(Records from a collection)
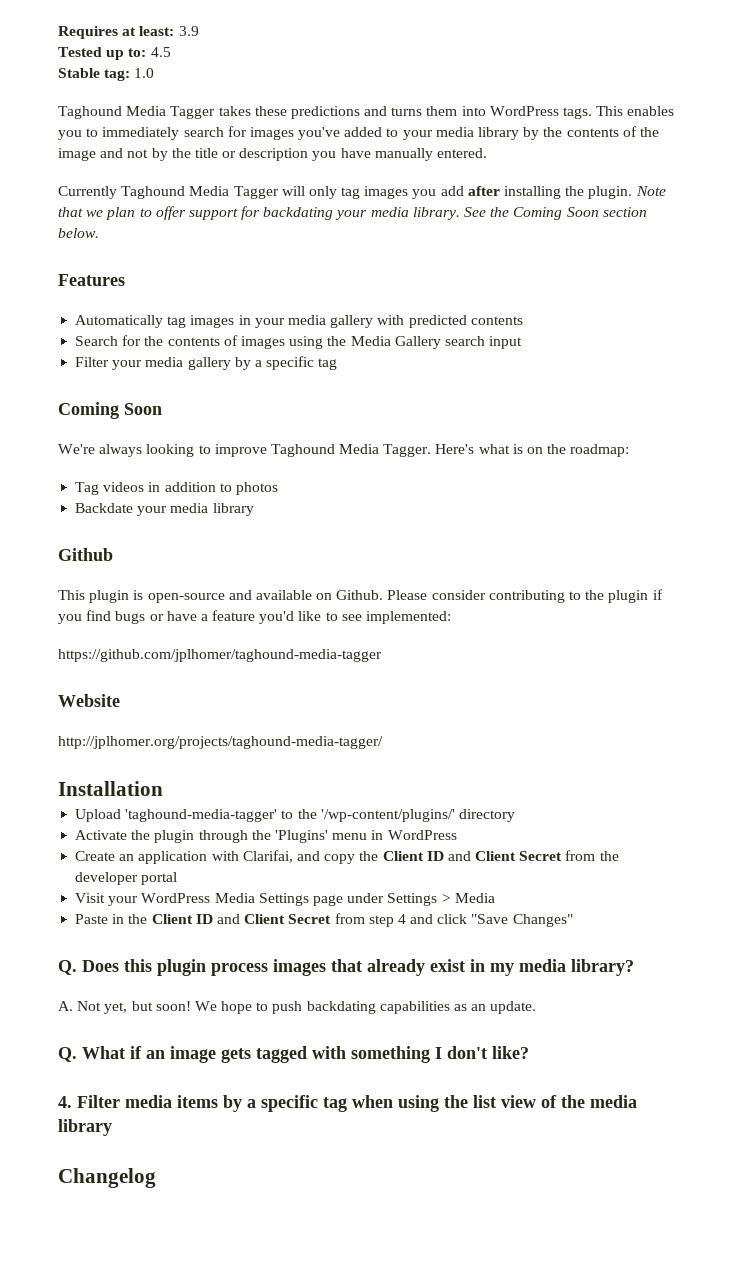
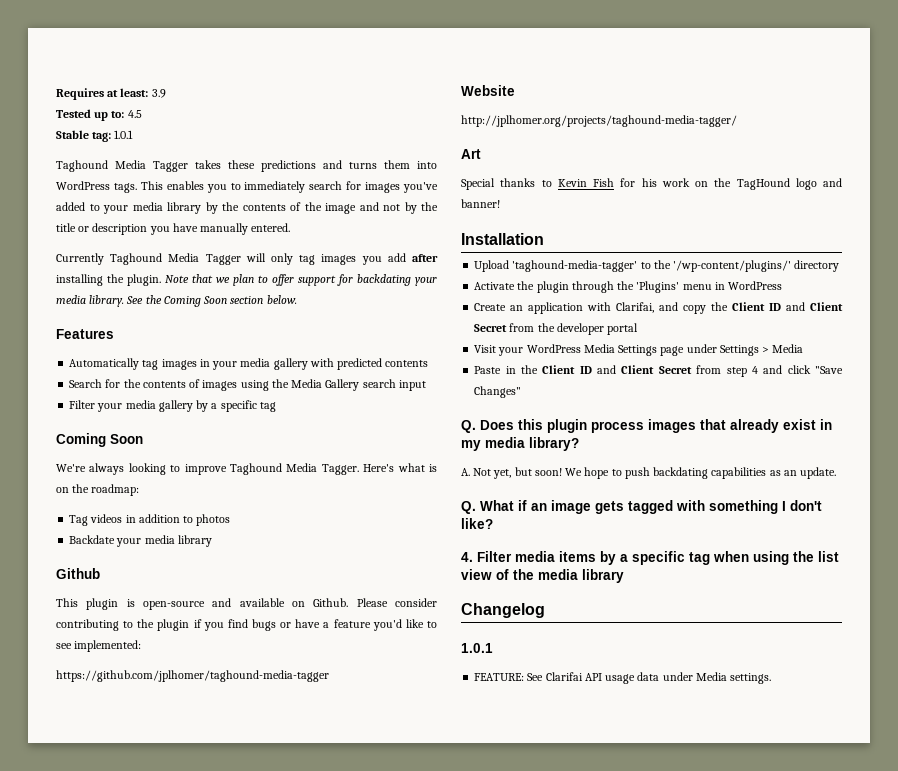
[134,68,155,78] 1.0 -> [114,130,134,139] 1.0.1
(383, 742) none -> [461,149,481,159] [461,178,842,190] [461,199,500,208] // Art // Special thanks to Kevin Fish for his work on the TagHound logo and banner!
(156, 1178) none -> [461,643,493,653] [474,672,772,684] // 1.0.1 // FEATURE: See Clarifai API usage data under Media settings.

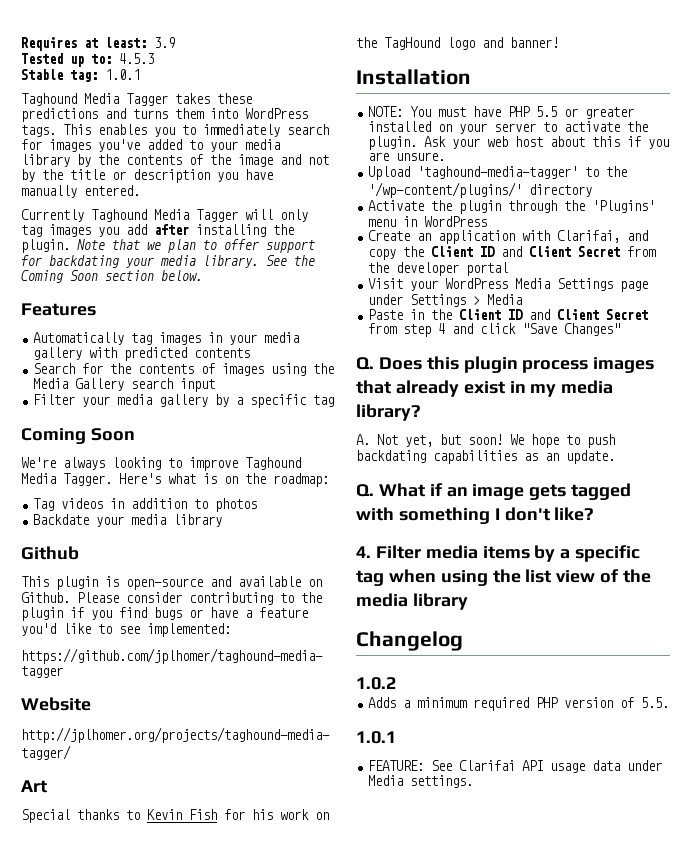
[127,110,142,118] 4.5 -> [119,53,154,64] 4.5.3
(544, 239) none -> [368,106,635,119] [368,121,649,134] [368,136,670,150] [368,152,446,161] // NOTE: You must have PHP 5.5 or greater installed on your server to activate the plugin. Ask your web host about this if you are unsure.
(545, 610) none -> [356,677,396,690] [368,697,670,711] // 1.0.2 // Adds a minimum required PHP version of 5.5.

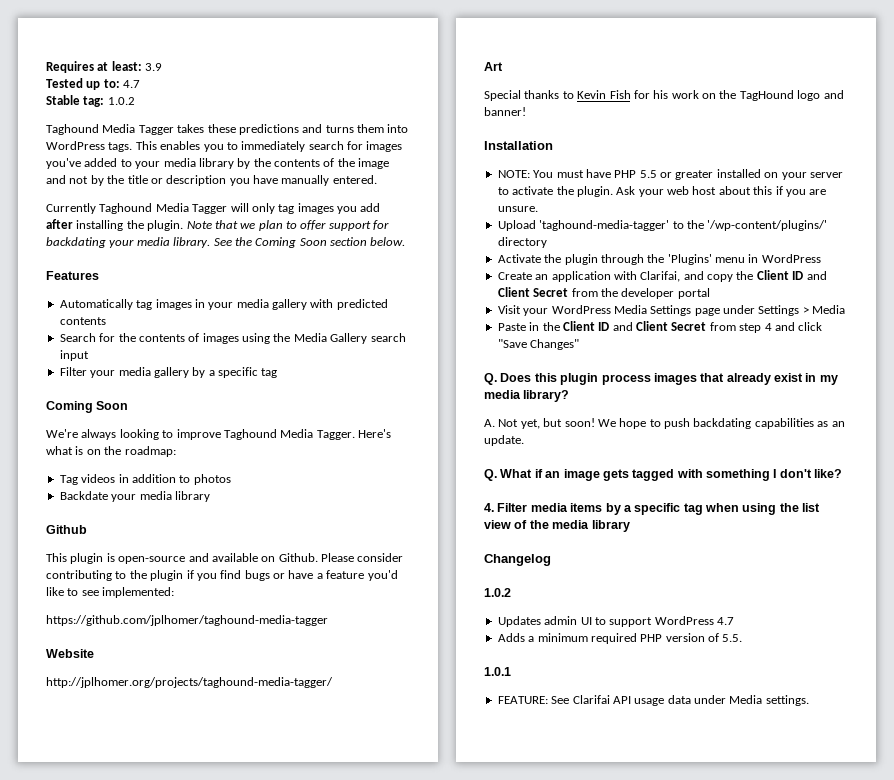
[119,53,154,64] 4.5.3 -> [123,80,141,88] 4.7
[105,69,140,80] 1.0.1 -> [107,97,135,105] 1.0.2
(396, 683) none -> [497,616,734,627] // Updates admin UI to support WordPress 4.7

Required work
From top to bottom, restate the records above exactly and omit every picture.

The answer
[134,68,155,78] 1.0 -> [114,130,134,139] 1.0.1
(383, 742) none -> [461,149,481,159] [461,178,842,190] [461,199,500,208] // Art // Special thanks to Kevin Fish for his work on the TagHound logo and banner!
(156, 1178) none -> [461,643,493,653] [474,672,772,684] // 1.0.1 // FEATURE: See Clarifai API usage data under Media settings.

[127,110,142,118] 4.5 -> [119,53,154,64] 4.5.3
(544, 239) none -> [368,106,635,119] [368,121,649,134] [368,136,670,150] [368,152,446,161] // NOTE: You must have PHP 5.5 or greater installed on your server to activate the plugin. Ask your web host about this if you are unsure.
(545, 610) none -> [356,677,396,690] [368,697,670,711] // 1.0.2 // Adds a minimum required PHP version of 5.5.

[119,53,154,64] 4.5.3 -> [123,80,141,88] 4.7
[105,69,140,80] 1.0.1 -> [107,97,135,105] 1.0.2
(396, 683) none -> [497,616,734,627] // Updates admin UI to support WordPress 4.7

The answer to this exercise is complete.